We learned that “scaling 2” adds more information on interpreting the descriptors (variables) thus we will attempt that scaling here. We need to multiply the PC columns of eigenvector matrix with the square root of their eigenvalues. To do that most efficiently we need the full matrix, and therefore rerun the PCA again with all components. We learned that sklearn returns a transposed form of the eigenvector matrix and therefore need to tanspose it here so that the columns are PC’s.

pca = PCA()
pca.fit(x)
v_load = pca.components_

v_load_s = pca.components_.T * np.sqrt(pca.explained_variance_)

fig , ax = plt.subplots(1, 1, figsize=(8, 8))
ax.set(ylim=(-50, 100), xlim=(-50, 100))
ax.set_aspect('equal', adjustable='box')
ax.arrow(0, 0, v_load_s[0,0], v_load_s[0,1], head_width = 2, head_length = 5)
ax.text(v_load_s[0,0],v_load_s[0,1],'Mineral 1')
ax.arrow(0, 0, v_load_s[1,0], v_load_s[1,1], head_width = 2, head_length = 5)
ax.text(v_load_s[1,0],v_load_s[1,1],'Mineral 2')
ax.arrow(0, 0, v_load_s[2,0], v_load_s[2,1], head_width = 2, head_length = 5)
ax.text(v_load_s[2,0],v_load_s[2,1],'Mineral 3')
plt.xlabel('First Principal Component')
plt.ylabel('Second Principal Component')
plt.show()

TipQuestion 11

We could argue that our measurements of the different minerals are not on the same scale, which would require standardisation prior to the PCA analysis. Please run the analysis again after standardizing the data. What are the differences in the resulting plots?

Solution
from sklearn.preprocessing import StandardScaler
scaler = StandardScaler()
x_s = scaler.fit_transform(x)

pca = PCA(n_components=3)
pca.fit(x_s)
v_load = pca.components_


a=math.sqrt(2/3)

fig , ax = plt.subplots(1, 1, figsize=(8, 8))
ax.set(ylim=(-1, 1), xlim=(-1, 1))
ax.set_aspect('equal', adjustable='box')
ax.arrow(0, 0, v_load[0,0], v_load[1,0], head_width = 0.02, head_length = 0.05)
ax.text(v_load[0,0],v_load[1,0],'Mineral 1')
ax.arrow(0, 0, v_load[0,1], v_load[1,1], head_width = 0.02, head_length = 0.05)
ax.text(v_load[0,1],v_load[1,1],'Mineral 2')
ax.arrow(0, 0, v_load[0,2], v_load[1,2], head_width = 0.02, head_length = 0.05)
ax.text(v_load[0,2],v_load[1,2],'Mineral 3')
circle1 = plt.Circle((0, 0), a, color='r', fill=False)
ax.add_patch(circle1)
plt.xlabel('First Principal Component')
plt.ylabel('Second Principal Component')
plt.show()

v_load_s = pca.components_.T * np.sqrt(pca.explained_variance_)
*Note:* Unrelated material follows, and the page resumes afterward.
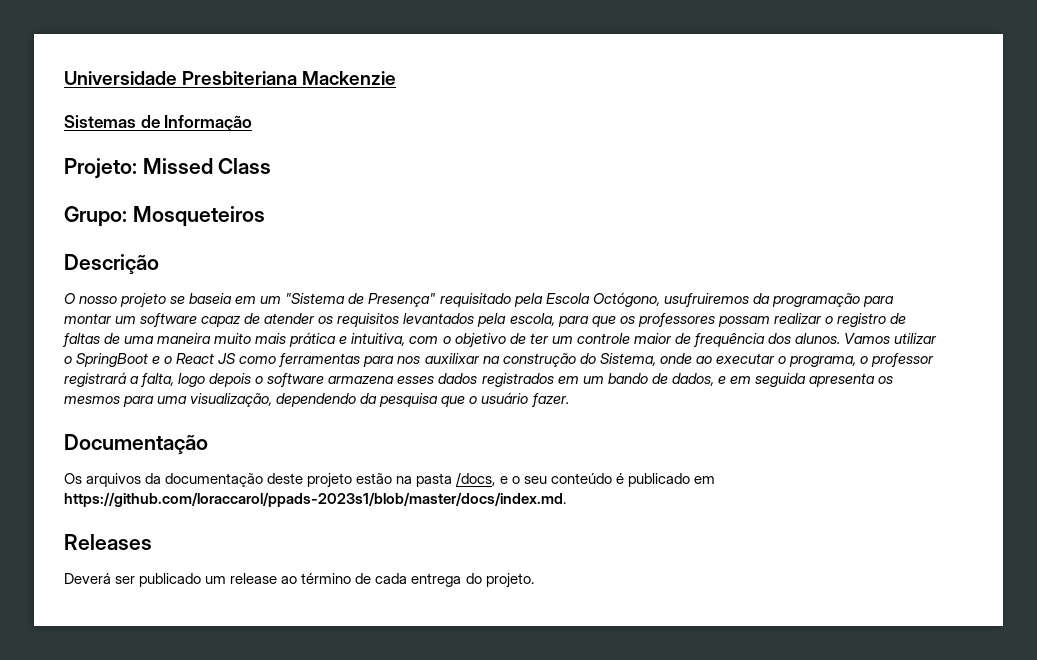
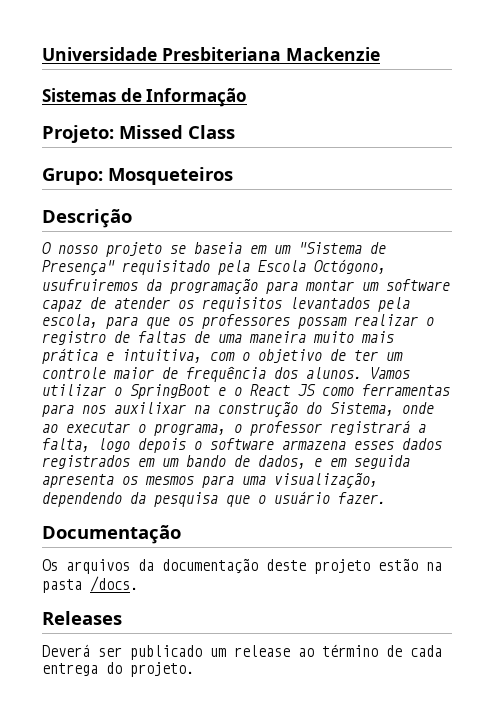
- Os arquivos da documentação deste projeto estão na pasta /docs, e o seu conteúdo é publicado em https://github.com/loraccarol/ppads-2023s1/blob/master/docs/index.md.
+ Os arquivos da documentação deste projeto estão na pasta /docs.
fig , ax = plt.subplots(1, 1, figsize=(8, 8))
ax.set(ylim=(-2, 2), xlim=(-2, 2))
ax.set_aspect('equal', adjustable='box')
ax.arrow(0, 0, v_load_s[0,0], v_load_s[0,1], head_width = 0.02, head_length = 0.05)
ax.text(v_load_s[0,0],v_load_s[0,1],'Mineral 1')
ax.arrow(0, 0, v_load_s[1,0], v_load_s[1,1], head_width = 0.02, head_length = 0.05)
ax.text(v_load_s[1,0],v_load_s[1,1],'Mineral 2')
ax.arrow(0, 0, v_load_s[2,0], v_load_s[2,1], head_width = 0.02, head_length = 0.05)
ax.text(v_load_s[2,0],v_load_s[2,1],'Mineral 3')
plt.xlabel('First Principal Component')
plt.ylabel('Second Principal Component')
plt.show()

In both figures we see that the vector for mineral 3 is now much longer, however the vector for mineral 1 maintains its highest importance in the space of the first 2 PC and even is slightly longer in scaling 2. We find that the displayed angles between the vectors did not change due to the scaling.